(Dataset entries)
# # # # #

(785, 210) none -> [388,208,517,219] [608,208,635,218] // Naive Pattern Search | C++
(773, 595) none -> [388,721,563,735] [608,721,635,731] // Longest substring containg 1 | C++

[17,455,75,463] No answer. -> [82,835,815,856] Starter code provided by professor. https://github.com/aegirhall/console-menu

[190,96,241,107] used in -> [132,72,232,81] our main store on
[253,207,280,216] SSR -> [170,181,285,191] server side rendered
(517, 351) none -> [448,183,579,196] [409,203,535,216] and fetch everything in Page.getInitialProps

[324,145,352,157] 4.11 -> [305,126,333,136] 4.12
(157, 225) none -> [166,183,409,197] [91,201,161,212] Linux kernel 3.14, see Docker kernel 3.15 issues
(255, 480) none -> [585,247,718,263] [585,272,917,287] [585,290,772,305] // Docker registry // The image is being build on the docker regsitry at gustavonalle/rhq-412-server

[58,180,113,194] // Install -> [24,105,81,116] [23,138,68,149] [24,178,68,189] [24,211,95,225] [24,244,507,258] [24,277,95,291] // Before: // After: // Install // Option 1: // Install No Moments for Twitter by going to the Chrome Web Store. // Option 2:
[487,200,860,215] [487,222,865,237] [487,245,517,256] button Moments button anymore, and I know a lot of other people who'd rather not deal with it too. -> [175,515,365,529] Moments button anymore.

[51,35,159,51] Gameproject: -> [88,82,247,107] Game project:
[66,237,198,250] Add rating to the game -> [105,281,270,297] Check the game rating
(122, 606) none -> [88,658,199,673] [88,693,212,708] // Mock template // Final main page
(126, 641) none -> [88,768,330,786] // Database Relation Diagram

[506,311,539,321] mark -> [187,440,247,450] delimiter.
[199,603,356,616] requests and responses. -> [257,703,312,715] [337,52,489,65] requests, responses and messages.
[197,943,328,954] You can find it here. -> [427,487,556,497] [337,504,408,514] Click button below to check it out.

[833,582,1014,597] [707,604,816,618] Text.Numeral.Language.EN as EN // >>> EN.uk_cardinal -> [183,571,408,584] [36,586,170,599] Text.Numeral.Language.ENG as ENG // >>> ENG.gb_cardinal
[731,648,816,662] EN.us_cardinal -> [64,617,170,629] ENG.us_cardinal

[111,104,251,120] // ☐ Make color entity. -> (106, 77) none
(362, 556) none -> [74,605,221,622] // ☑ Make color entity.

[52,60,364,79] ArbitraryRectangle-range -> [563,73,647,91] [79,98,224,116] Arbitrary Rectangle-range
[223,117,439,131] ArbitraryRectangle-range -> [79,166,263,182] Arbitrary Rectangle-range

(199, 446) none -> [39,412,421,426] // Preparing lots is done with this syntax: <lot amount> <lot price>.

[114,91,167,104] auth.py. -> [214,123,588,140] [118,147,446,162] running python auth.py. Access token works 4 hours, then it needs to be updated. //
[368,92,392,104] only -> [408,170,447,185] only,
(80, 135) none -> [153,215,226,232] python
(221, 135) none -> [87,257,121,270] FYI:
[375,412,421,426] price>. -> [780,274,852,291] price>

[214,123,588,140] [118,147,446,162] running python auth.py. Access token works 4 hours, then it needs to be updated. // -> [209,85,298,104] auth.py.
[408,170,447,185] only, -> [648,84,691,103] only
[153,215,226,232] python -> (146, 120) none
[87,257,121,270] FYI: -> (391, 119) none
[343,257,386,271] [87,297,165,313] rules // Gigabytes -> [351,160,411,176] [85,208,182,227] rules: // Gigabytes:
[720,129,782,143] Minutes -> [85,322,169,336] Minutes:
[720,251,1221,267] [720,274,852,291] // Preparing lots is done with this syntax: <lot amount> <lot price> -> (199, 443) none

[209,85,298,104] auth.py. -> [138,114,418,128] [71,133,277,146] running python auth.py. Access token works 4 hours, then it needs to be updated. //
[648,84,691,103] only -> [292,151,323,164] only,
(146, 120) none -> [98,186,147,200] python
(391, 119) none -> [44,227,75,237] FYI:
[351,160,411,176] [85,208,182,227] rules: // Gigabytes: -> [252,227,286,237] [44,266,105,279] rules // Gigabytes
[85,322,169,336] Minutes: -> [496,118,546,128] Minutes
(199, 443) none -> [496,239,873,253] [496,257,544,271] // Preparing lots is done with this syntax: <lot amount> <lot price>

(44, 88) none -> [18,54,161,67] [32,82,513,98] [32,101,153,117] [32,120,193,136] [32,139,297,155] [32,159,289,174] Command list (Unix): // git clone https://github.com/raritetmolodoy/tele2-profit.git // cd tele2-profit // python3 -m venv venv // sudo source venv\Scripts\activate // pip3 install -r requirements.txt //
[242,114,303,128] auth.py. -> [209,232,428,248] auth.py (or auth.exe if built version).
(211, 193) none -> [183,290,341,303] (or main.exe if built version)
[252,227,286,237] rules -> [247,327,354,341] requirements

# # # # #

▶ Directions for this task
Could you reproduce all the records exactly?

▶ Exercise response
(785, 210) none -> [388,208,517,219] [608,208,635,218] // Naive Pattern Search | C++
(773, 595) none -> [388,721,563,735] [608,721,635,731] // Longest substring containg 1 | C++

[17,455,75,463] No answer. -> [82,835,815,856] Starter code provided by professor. https://github.com/aegirhall/console-menu

[190,96,241,107] used in -> [132,72,232,81] our main store on
[253,207,280,216] SSR -> [170,181,285,191] server side rendered
(517, 351) none -> [448,183,579,196] [409,203,535,216] and fetch everything in Page.getInitialProps

[324,145,352,157] 4.11 -> [305,126,333,136] 4.12
(157, 225) none -> [166,183,409,197] [91,201,161,212] Linux kernel 3.14, see Docker kernel 3.15 issues
(255, 480) none -> [585,247,718,263] [585,272,917,287] [585,290,772,305] // Docker registry // The image is being build on the docker regsitry at gustavonalle/rhq-412-server

[58,180,113,194] // Install -> [24,105,81,116] [23,138,68,149] [24,178,68,189] [24,211,95,225] [24,244,507,258] [24,277,95,291] // Before: // After: // Install // Option 1: // Install No Moments for Twitter by going to the Chrome Web Store. // Option 2:
[487,200,860,215] [487,222,865,237] [487,245,517,256] button Moments button anymore, and I know a lot of other people who'd rather not deal with it too. -> [175,515,365,529] Moments button anymore.

[51,35,159,51] Gameproject: -> [88,82,247,107] Game project:
[66,237,198,250] Add rating to the game -> [105,281,270,297] Check the game rating
(122, 606) none -> [88,658,199,673] [88,693,212,708] // Mock template // Final main page
(126, 641) none -> [88,768,330,786] // Database Relation Diagram

[506,311,539,321] mark -> [187,440,247,450] delimiter.
[199,603,356,616] requests and responses. -> [257,703,312,715] [337,52,489,65] requests, responses and messages.
[197,943,328,954] You can find it here. -> [427,487,556,497] [337,504,408,514] Click button below to check it out.

[833,582,1014,597] [707,604,816,618] Text.Numeral.Language.EN as EN // >>> EN.uk_cardinal -> [183,571,408,584] [36,586,170,599] Text.Numeral.Language.ENG as ENG // >>> ENG.gb_cardinal
[731,648,816,662] EN.us_cardinal -> [64,617,170,629] ENG.us_cardinal

[111,104,251,120] // ☐ Make color entity. -> (106, 77) none
(362, 556) none -> [74,605,221,622] // ☑ Make color entity.

[52,60,364,79] ArbitraryRectangle-range -> [563,73,647,91] [79,98,224,116] Arbitrary Rectangle-range
[223,117,439,131] ArbitraryRectangle-range -> [79,166,263,182] Arbitrary Rectangle-range

(199, 446) none -> [39,412,421,426] // Preparing lots is done with this syntax: <lot amount> <lot price>.

[114,91,167,104] auth.py. -> [214,123,588,140] [118,147,446,162] running python auth.py. Access token works 4 hours, then it needs to be updated. //
[368,92,392,104] only -> [408,170,447,185] only,
(80, 135) none -> [153,215,226,232] python
(221, 135) none -> [87,257,121,270] FYI:
[375,412,421,426] price>. -> [780,274,852,291] price>

[214,123,588,140] [118,147,446,162] running python auth.py. Access token works 4 hours, then it needs to be updated. // -> [209,85,298,104] auth.py.
[408,170,447,185] only, -> [648,84,691,103] only
[153,215,226,232] python -> (146, 120) none
[87,257,121,270] FYI: -> (391, 119) none
[343,257,386,271] [87,297,165,313] rules // Gigabytes -> [351,160,411,176] [85,208,182,227] rules: // Gigabytes:
[720,129,782,143] Minutes -> [85,322,169,336] Minutes:
[720,251,1221,267] [720,274,852,291] // Preparing lots is done with this syntax: <lot amount> <lot price> -> (199, 443) none

[209,85,298,104] auth.py. -> [138,114,418,128] [71,133,277,146] running python auth.py. Access token works 4 hours, then it needs to be updated. //
[648,84,691,103] only -> [292,151,323,164] only,
(146, 120) none -> [98,186,147,200] python
(391, 119) none -> [44,227,75,237] FYI:
[351,160,411,176] [85,208,182,227] rules: // Gigabytes: -> [252,227,286,237] [44,266,105,279] rules // Gigabytes
[85,322,169,336] Minutes: -> [496,118,546,128] Minutes
(199, 443) none -> [496,239,873,253] [496,257,544,271] // Preparing lots is done with this syntax: <lot amount> <lot price>

(44, 88) none -> [18,54,161,67] [32,82,513,98] [32,101,153,117] [32,120,193,136] [32,139,297,155] [32,159,289,174] Command list (Unix): // git clone https://github.com/raritetmolodoy/tele2-profit.git // cd tele2-profit // python3 -m venv venv // sudo source venv\Scripts\activate // pip3 install -r requirements.txt //
[242,114,303,128] auth.py. -> [209,232,428,248] auth.py (or auth.exe if built version).
(211, 193) none -> [183,290,341,303] (or main.exe if built version)
[252,227,286,237] rules -> [247,327,354,341] requirements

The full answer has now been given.